[Web page edit records]
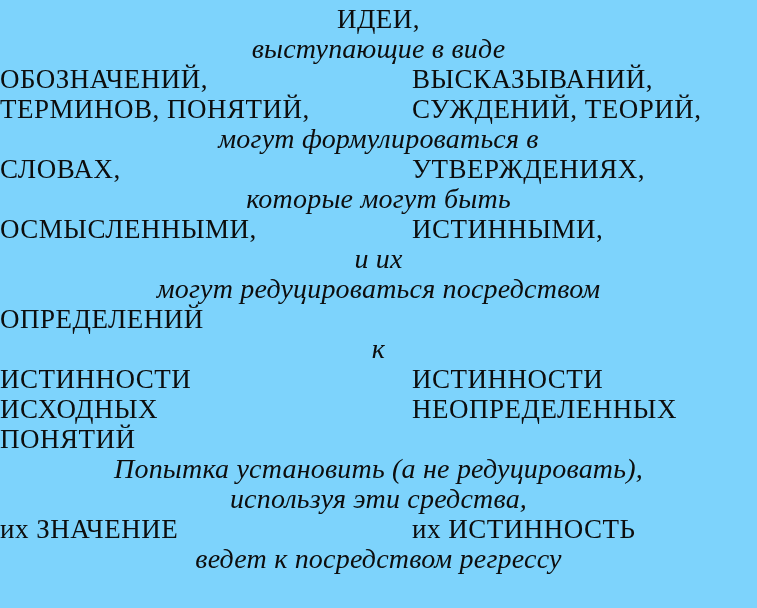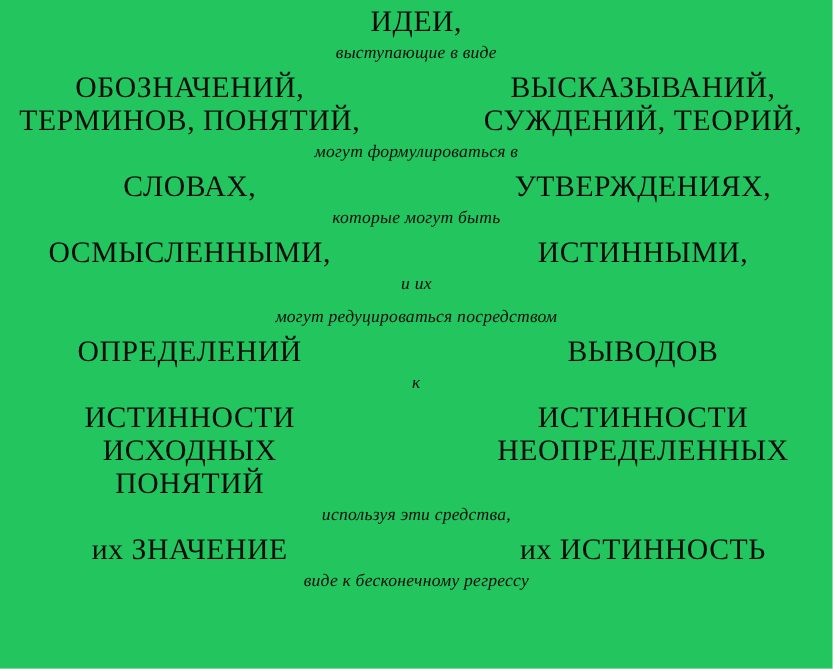"ИДЕИ," .page { background: #22c55e -> #7dd3fc }
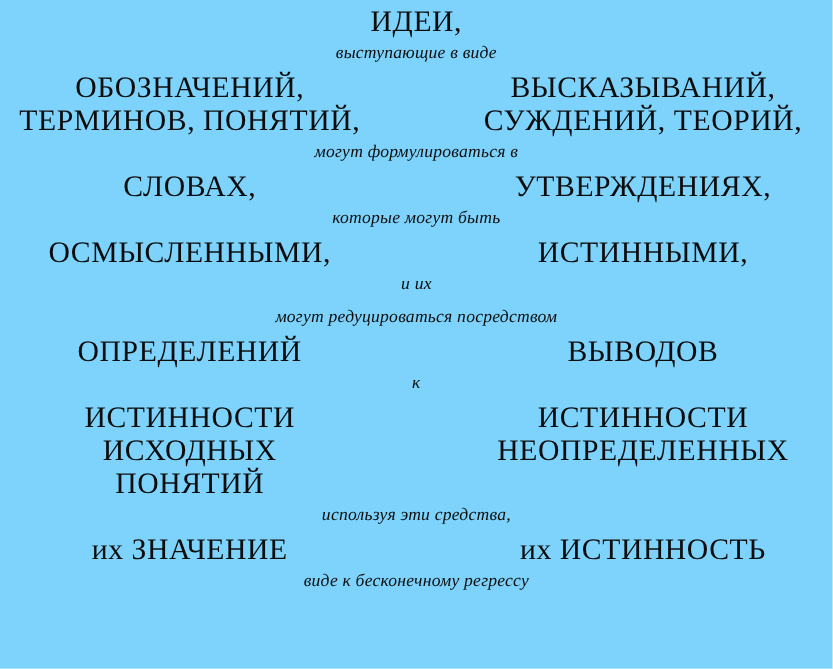"выступающие в виде" .italic { font-size: 16px -> 28px }
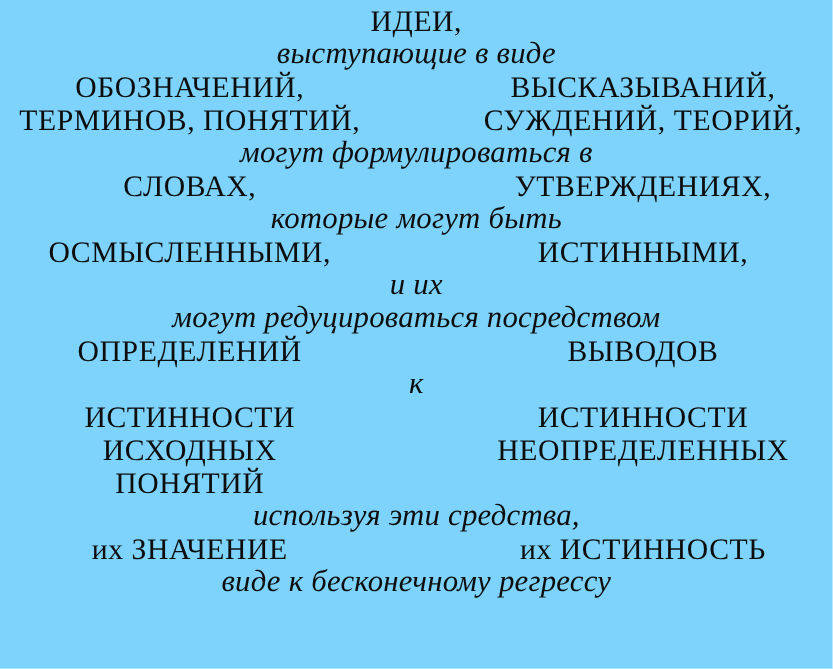"ОБОЗНАЧЕНИЙ," .pair .cell { text-align: center -> left }
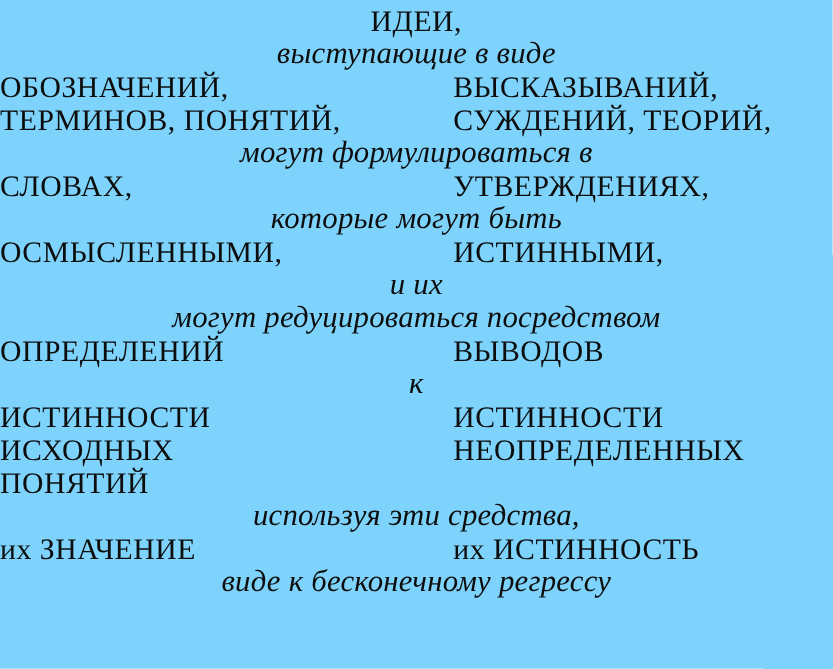"ВЫВОДОВ" span.cell { html: <span>ВЫВОДОВ</span> -> none }
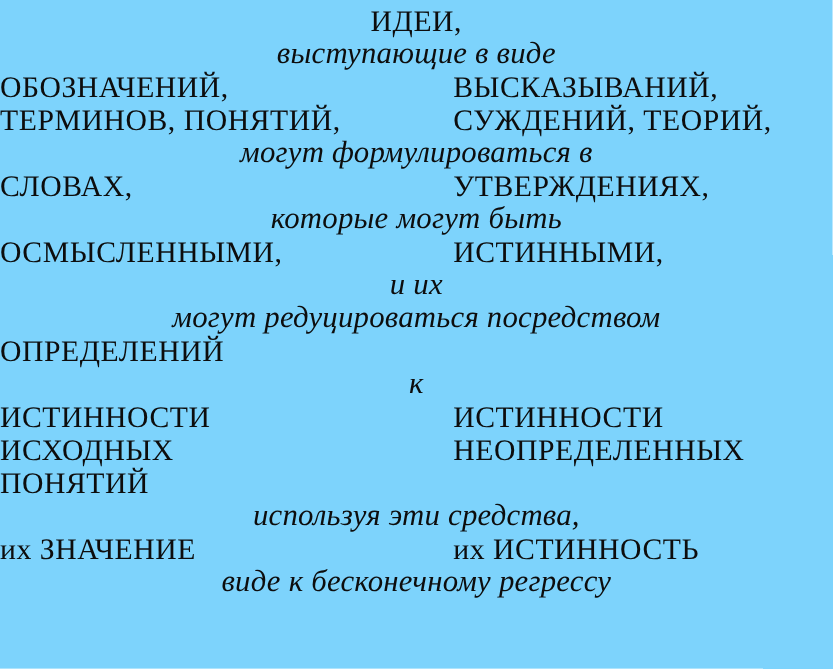"Попытка установить (а не редуцировать)," div.row { html: none -> <div>Попытка установить (а не редуцировать),</div> }
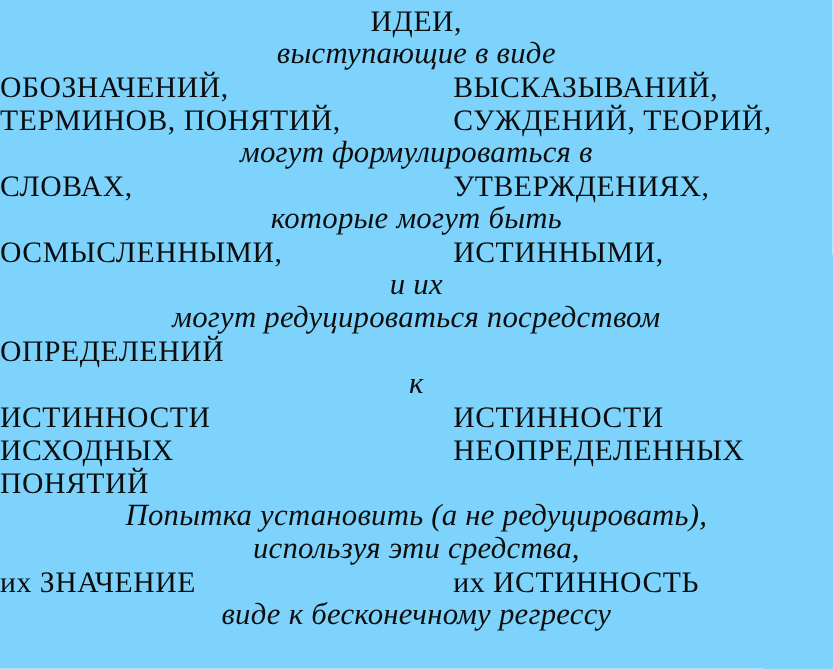"виде к бесконечному регрессу" div.row { text: виде к бесконечному -> ведет к посредством }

▶ **Required work**
Your copy of the entries should be exact and free of pictures.

▶ **Your solution**
"ИДЕИ," .page { background: #22c55e -> #7dd3fc }
"выступающие в виде" .italic { font-size: 16px -> 28px }
"ОБОЗНАЧЕНИЙ," .pair .cell { text-align: center -> left }
"ВЫВОДОВ" span.cell { html: <span>ВЫВОДОВ</span> -> none }
"Попытка установить (а не редуцировать)," div.row { html: none -> <div>Попытка установить (а не редуцировать),</div> }
"виде к бесконечному регрессу" div.row { text: виде к бесконечному -> ведет к посредством }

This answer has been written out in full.